Your task
Leave the pictures out and quote only the lines from the one with "(306, 349) none -> [118,503,129,520] $" down to the end of the listing below.

Information provided
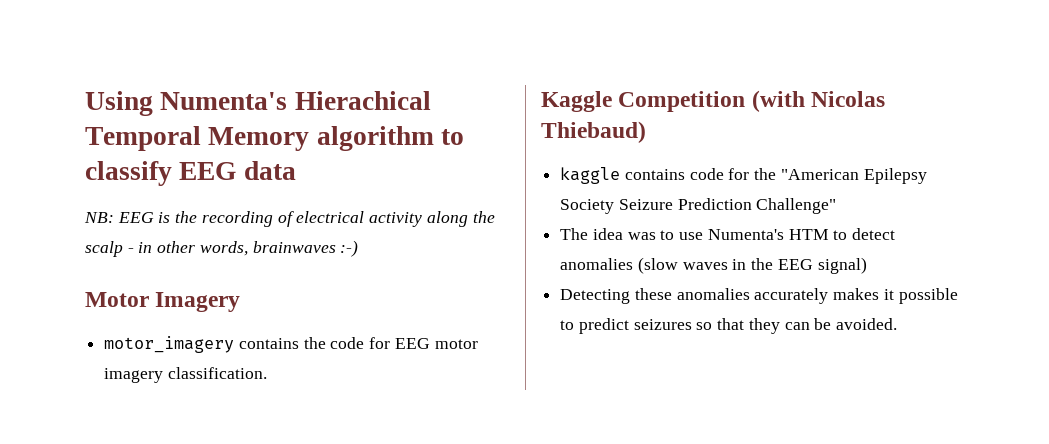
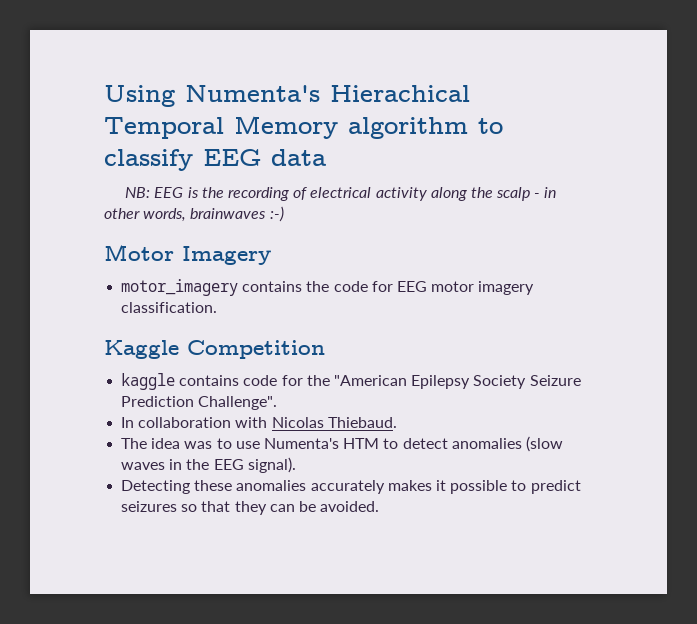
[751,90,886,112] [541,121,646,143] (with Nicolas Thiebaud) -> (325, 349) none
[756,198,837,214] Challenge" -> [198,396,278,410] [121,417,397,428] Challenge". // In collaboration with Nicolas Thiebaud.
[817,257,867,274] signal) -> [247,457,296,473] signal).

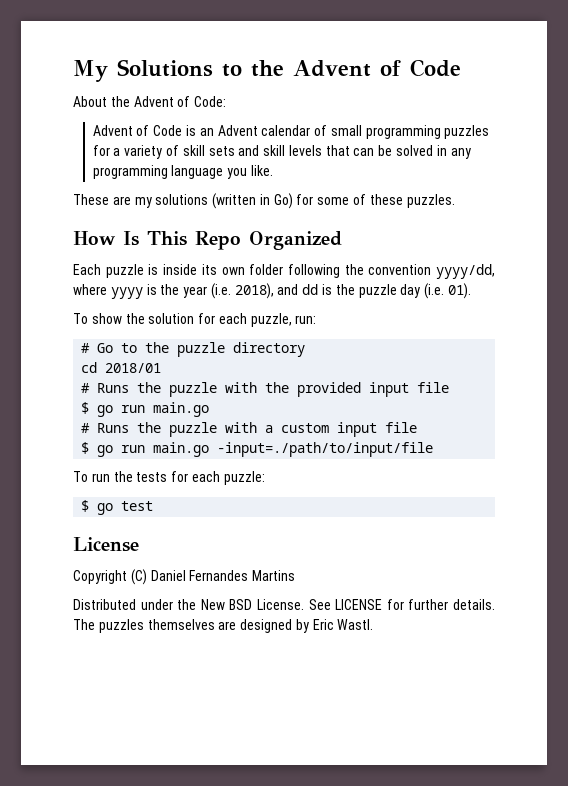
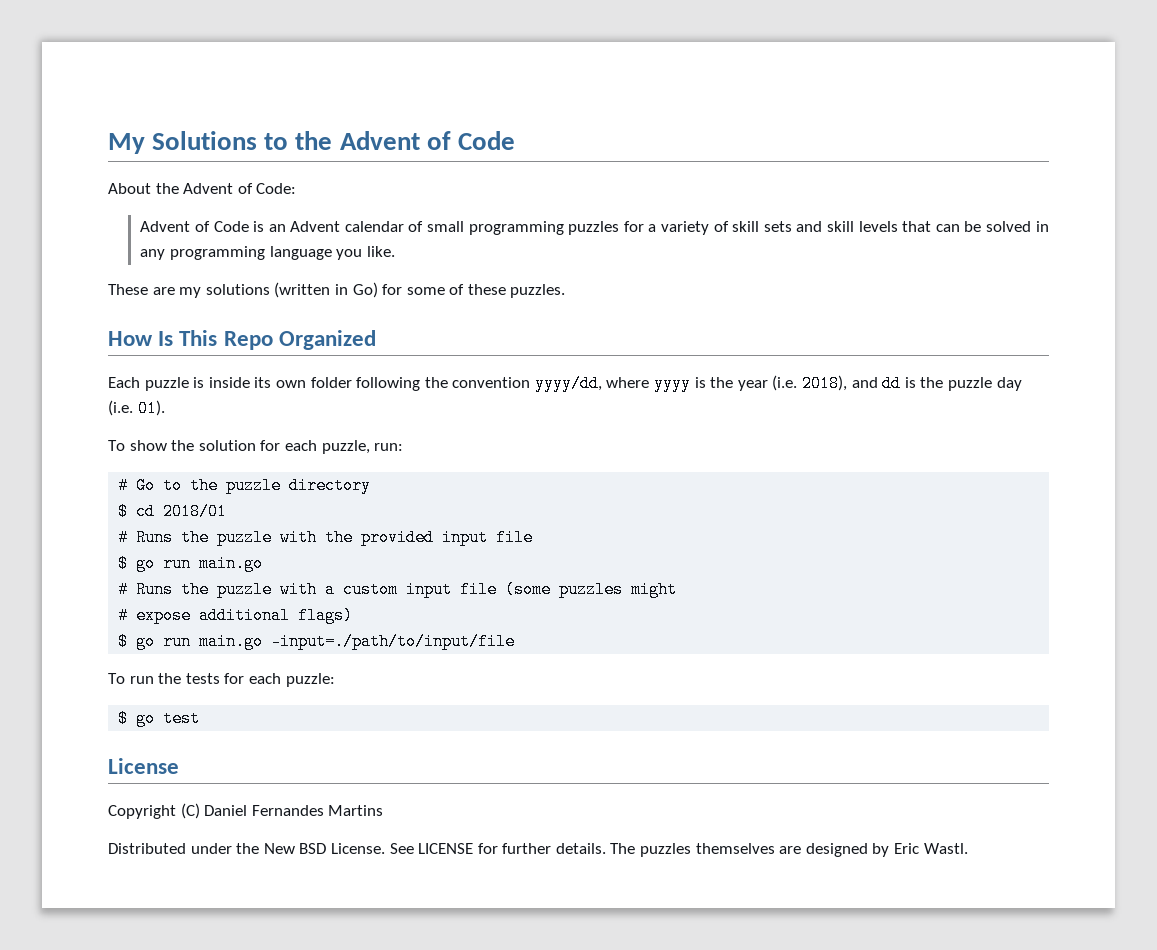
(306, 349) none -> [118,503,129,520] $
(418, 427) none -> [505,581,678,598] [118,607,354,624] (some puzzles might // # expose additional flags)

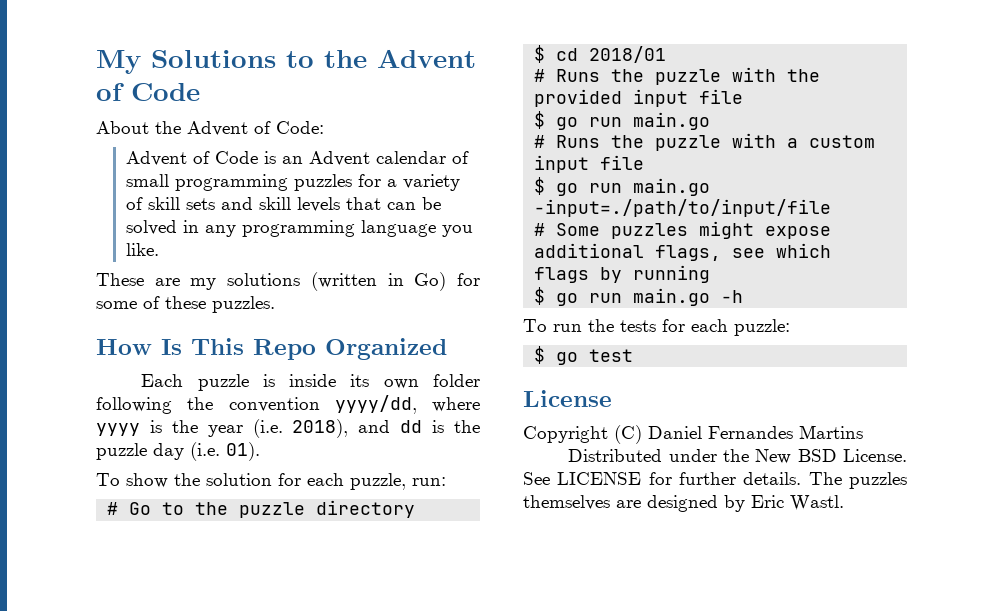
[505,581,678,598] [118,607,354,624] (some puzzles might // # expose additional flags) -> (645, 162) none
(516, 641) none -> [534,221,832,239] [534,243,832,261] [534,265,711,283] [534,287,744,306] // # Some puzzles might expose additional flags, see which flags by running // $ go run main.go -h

Completed task
(306, 349) none -> [118,503,129,520] $
(418, 427) none -> [505,581,678,598] [118,607,354,624] (some puzzles might // # expose additional flags)

[505,581,678,598] [118,607,354,624] (some puzzles might // # expose additional flags) -> (645, 162) none
(516, 641) none -> [534,221,832,239] [534,243,832,261] [534,265,711,283] [534,287,744,306] // # Some puzzles might expose additional flags, see which flags by running // $ go run main.go -h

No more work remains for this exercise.